ShapeMaster Inc. is expanding its production run capacity with the installation of a new computerized numerical control machining center.
The Ogden, Ill., company took delivery of a new Haas DM1 machining center in early January and is setting it up to create tooling and to trim thermoformed parts, ShapeMaster co-owner Ken Cooley said in a phone interview.
The Haas CNC will improve efficiency and flexibility, Cooley said.
“It is high speed with fast tool change and a small footprint,” Cooley said.
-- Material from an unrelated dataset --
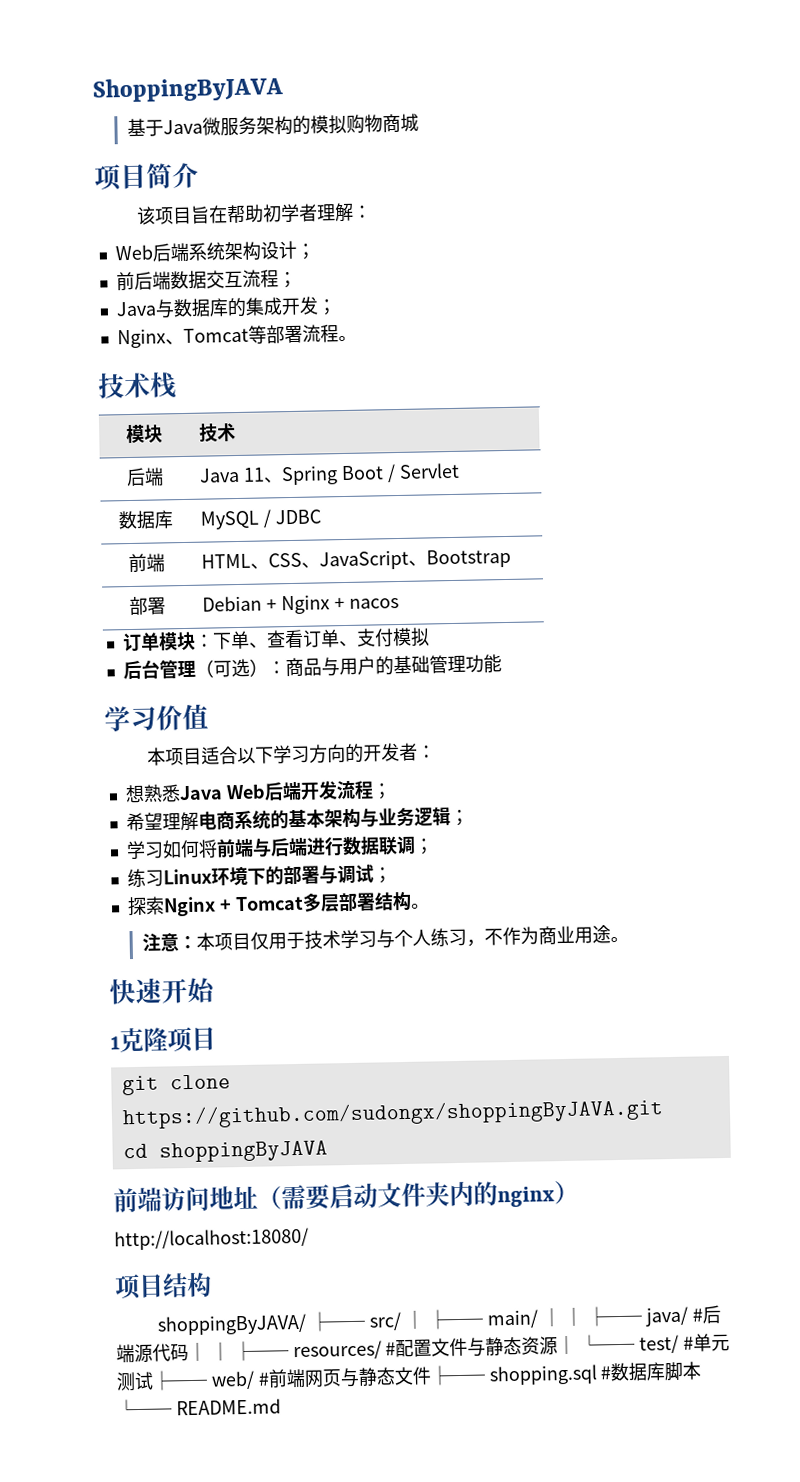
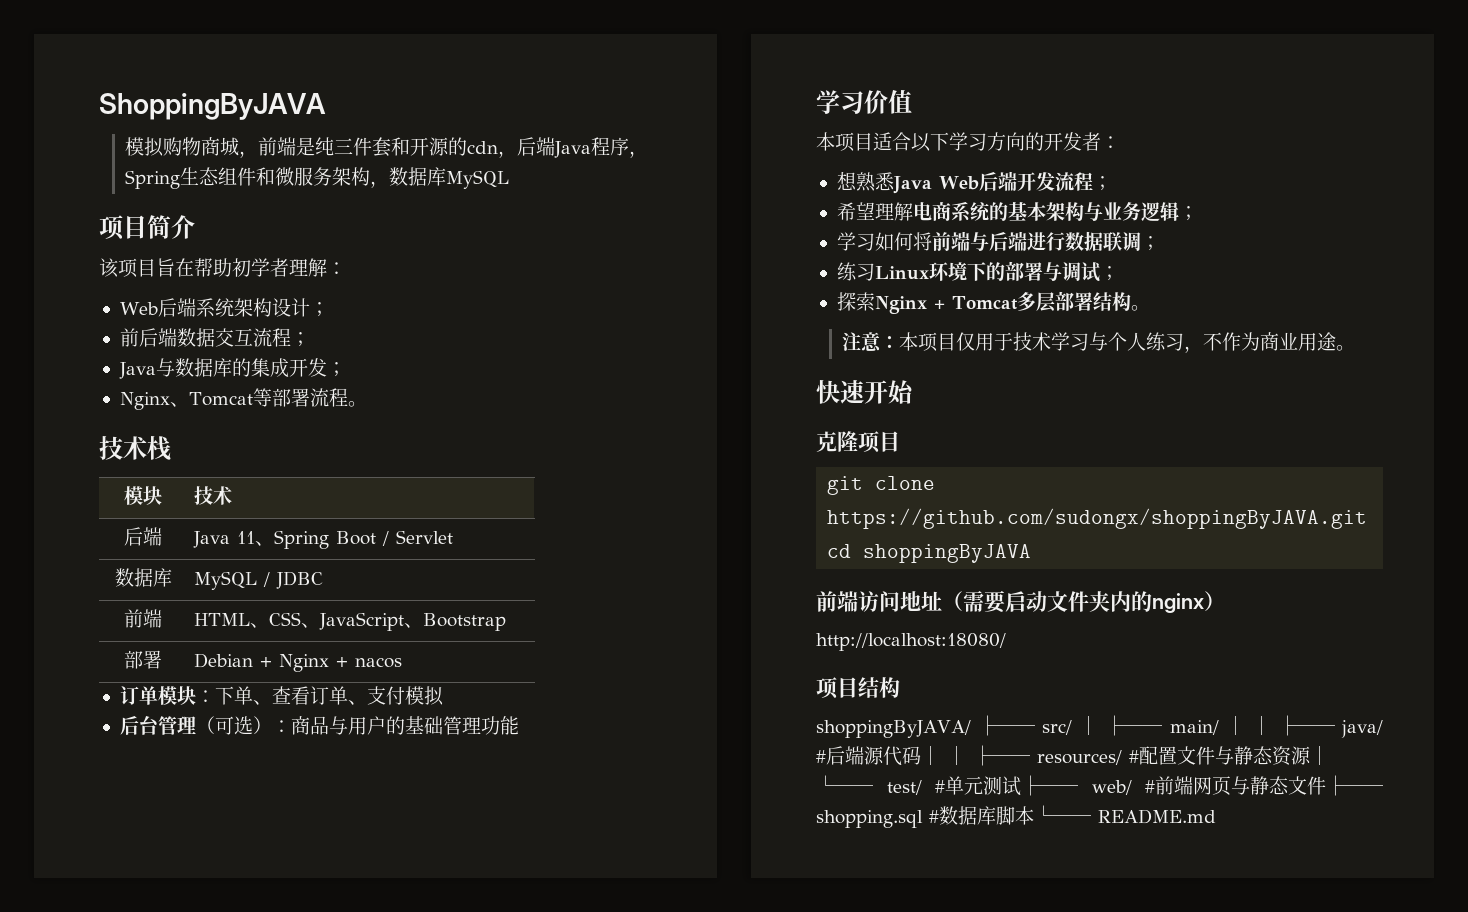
- 基于Java微服务架构的模拟购物商城
+ 模拟购物商城，前端是纯三件套和开源的cdn，后端Java程序，Spring生态组件和微服务架构，数据库MySQL
- 1克隆项目
+ 克隆项目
The new CNC is ShapeMaster's fifth and will relieve some of the pressure on the other machining centers that have been running in excess of 40 hours per week. The CNC machines and routers perform a wide range of tasks cutting plastic, foam, metal and wood for ShapeMaster's broad production strategies.
Cooley said his company delves into a broad range of materials and processes, “much broader than the usual thermoformer.”
In thermoforming, it does vacuum forming, pressure forming and drape forming. Alongside thermoforming, ShapeMaster can provide injection molded parts from the firm's 135-ton Nissei press installed two years ago. Some products combine thermoformed or molded plastics with components made of wood, metal or fabric. ShapeMaster can build its own injection tools in-house using its six CNC machining centers. It oursources complex tools.
One multimaterial example is a nutritional development chamber for piglets that ShapeMaster developed and married with technology from the University of Illinois.
The main chamber is vacuum-formed ABS. Doors are molded from polycarbonate. The product also incorporates fabric, so a sewing step is part of the assembly, along with adding metal parts. ShapeMaster has made hundreds of the specialized chambers, which have attracted interest worldwide. ShapeMaster markets the chambers globally and pays royalties to the University of Illinois.